# Prompt
Look below. Copy each line that has "github" in it.

[Extracted data entries]
=== Begin Enclosure ===

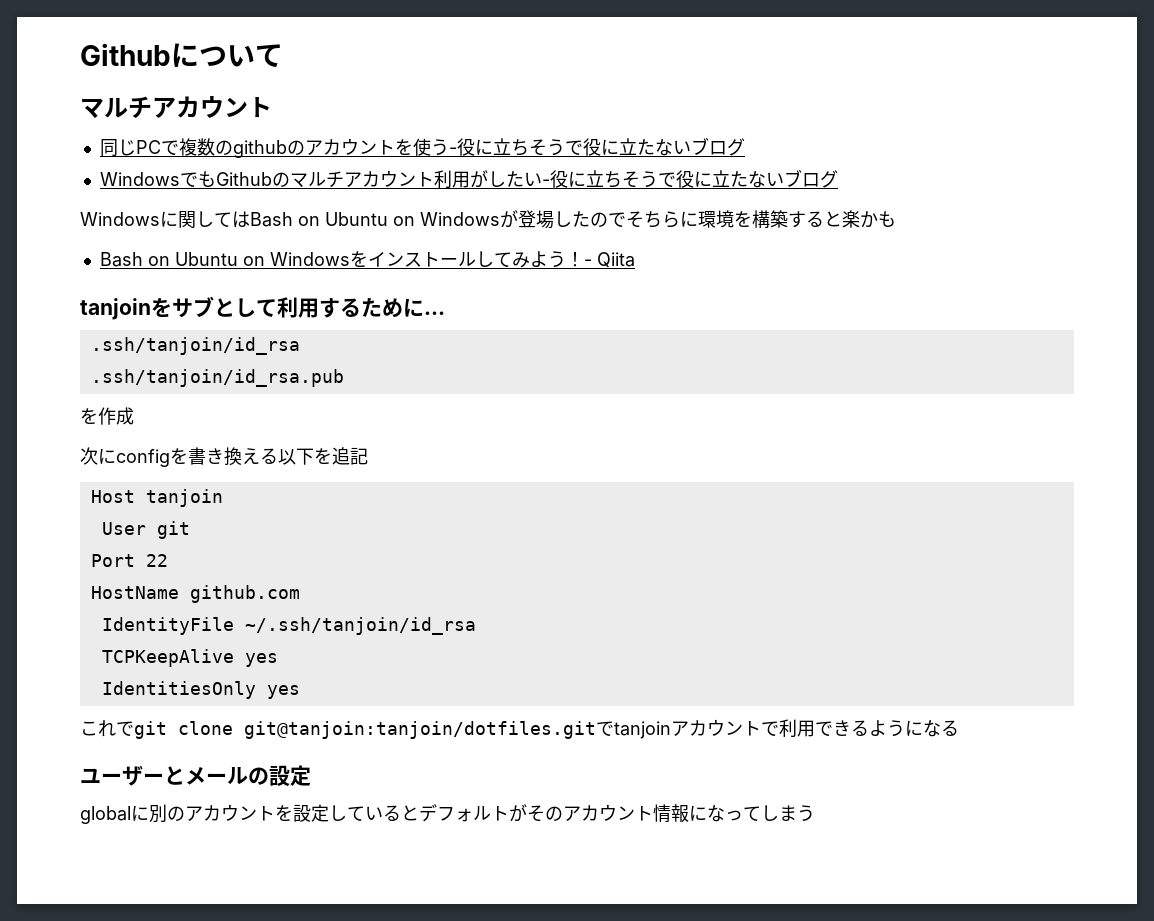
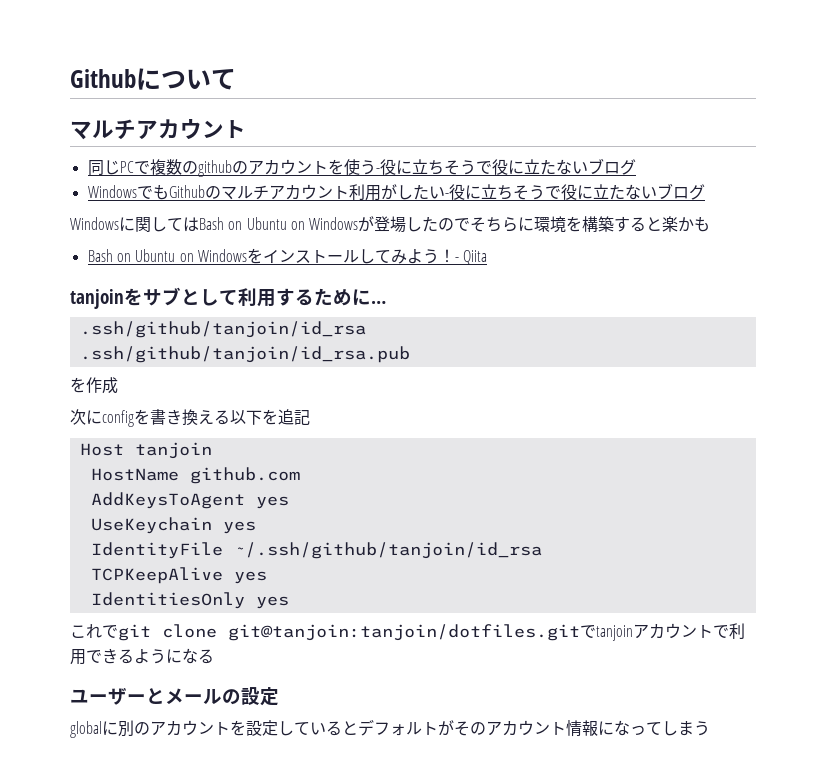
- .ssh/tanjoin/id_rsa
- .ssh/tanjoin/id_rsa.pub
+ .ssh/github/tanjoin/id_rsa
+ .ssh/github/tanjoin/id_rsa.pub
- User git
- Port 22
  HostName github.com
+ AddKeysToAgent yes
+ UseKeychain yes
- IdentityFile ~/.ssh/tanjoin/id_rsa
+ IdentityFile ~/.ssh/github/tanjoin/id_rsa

=== End Enclosure ===

# Exercise answer
+ .ssh/github/tanjoin/id_rsa
+ .ssh/github/tanjoin/id_rsa.pub
  HostName github.com
+ IdentityFile ~/.ssh/github/tanjoin/id_rsa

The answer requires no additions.